Central Bank warns on Dublin’s €78bn company loans hub

Ireland could get caught in an international financial shock if corporate default rates spike

CLOs are a small but fast growing part of a €4.5 trillion non-bank finance sector in Ireland, which has more than doubled in size in the past decade and ranks as the sixth largest in the world.  Photograph: Alan Betson

CLOs are a small but fast growing part of a €4.5 trillion non-bank finance sector in Ireland, which has more than doubled in size in the past decade and ranks as the sixth largest in the world. Photograph: Alan Betson

 

Ireland’s growing role as a host to esoteric vehicles for repackaged loans of highly indebted companies internationally could see it caught up in an international financial shock if corporate default rates spike.
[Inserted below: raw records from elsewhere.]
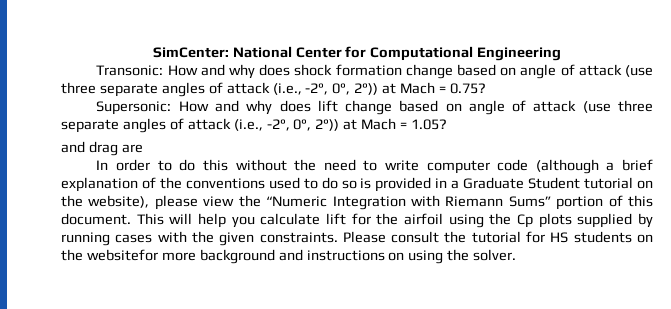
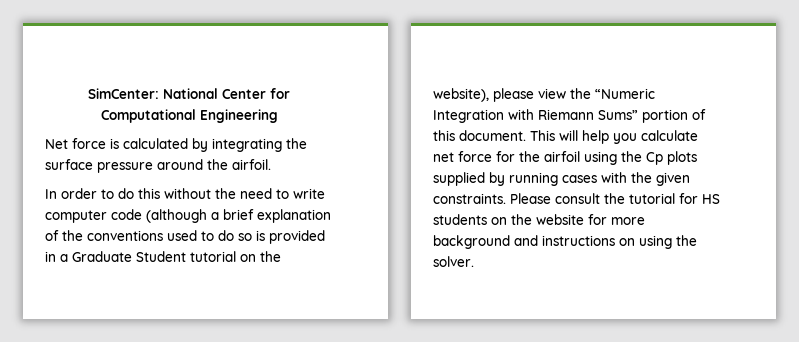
- Transonic: How and why does shock formation change based on angle of attack (use three separate angles of attack (i.e., -2°, 0°, 2°)) at Mach = 0.75?
- Supersonic: How and why does lift change based on angle of attack (use three separate angles of attack (i.e., -2°, 0°, 2°)) at Mach = 1.05?
- and drag are
+ Net force is calculated by integrating the surface pressure around the airfoil.
- This will help you calculate lift for the airfoil using the Cp plots supplied by running cases with the given constraints.
+ This will help you calculate net force for the airfoil using the Cp plots supplied by running cases with the given constraints.
- Please consult the tutorial for HS students on the websitefor more background and instructions on using the solver.
+ Please consult the tutorial for HS students on the website for more background and instructions on using the solver.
US and British private equity firms and asset managers have driven a boom in collateralised loan obligations (CLOs) vehicles in Ireland in recent years. These repackage pools of corporate loans into bonds that are sold to investors.
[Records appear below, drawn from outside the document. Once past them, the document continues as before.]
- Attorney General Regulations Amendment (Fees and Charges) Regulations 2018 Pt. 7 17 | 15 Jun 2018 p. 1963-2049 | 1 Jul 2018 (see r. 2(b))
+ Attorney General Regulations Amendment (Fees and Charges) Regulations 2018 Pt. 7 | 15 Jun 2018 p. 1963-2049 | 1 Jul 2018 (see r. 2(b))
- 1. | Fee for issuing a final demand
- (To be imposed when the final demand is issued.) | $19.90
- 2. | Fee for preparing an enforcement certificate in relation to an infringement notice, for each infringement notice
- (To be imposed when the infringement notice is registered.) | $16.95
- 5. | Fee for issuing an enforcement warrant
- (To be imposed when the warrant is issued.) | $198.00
Total assets in Irish-based CLOs spiralled to €78 billion in first quarter of 2019 from €15.7 billion five years’ earlier.

An estimated two-thirds of the outstanding value of European CLOs is now domiciled in the Republic, the Central Bank said in a paper published on Friday on Ireland’s market-based finance, or shadow banking, industry.

CLOs are a small, but fast-growing, part of €4.5 trillion non-bank finance sector in Ireland, which has more than doubled in size in the past decade and ranks as the sixth largest in the world. Regulators internationally are becoming increasingly concerned about CLOs, which share some features with subprime collateralised debt obligations (CDOs) that played a major role in the 2008 global financial crisis.

The global leveraged loans market is estimated to be between $1.4 trillion (€1.25 trillion) and $2.2 trillion in size.

Only a tiny portion of non-bank finance assets in Ireland relate to the domestic economy. Two-thirds relate to international investment funds and money market funds, which are heavily regulated.

While the prospect of an entity in the International Financial Services Centre (IFSC) imploding would cause more reputational damage than a direct cost for Irish taxpayers, the new Central Bank governor Gabriel Makhlouf has set a priority on assessing the risks in the sector, including parts, such as CLOs, that are not regulated.

The Central Bank paper, written by Simone Cima, Neill Killeen and Vasileios Madouros, noted that the protective covenants tied to leveraged loans in CLOs have become weaker – or, in financial jargon, cov-lite – in recent times.

“Consistent with global trends, the proportion of leveraged loans held by Irish-domiciled CLOs with cov-lite contracts increased steadily in recent years to reach 84 per cent of the loans in the books of Irish CLOs as of the second quarter of 2019,” it said.

“Leveraged loans allow highly indebted corporations to obtain new funding, and the activity of CLOs contributes to increased demand for leveraged loans through a more diversified investor base,” said the Central Bank paper.

“Therefore, CLOs can both facilitate financing to the real economy and spreading risks among different types of investors. However, in the underlying market for leveraged loans, there is also some evidence of increased risk-taking, lower credit quality and weaker covenants, which can pose vulnerabilities.”

Euro zone investors are the main holders of CLO securities, followed by those in the US, Japan and the UK, the paper said. More than half of the euro zone investors were investment funds, followed by insurers and banks.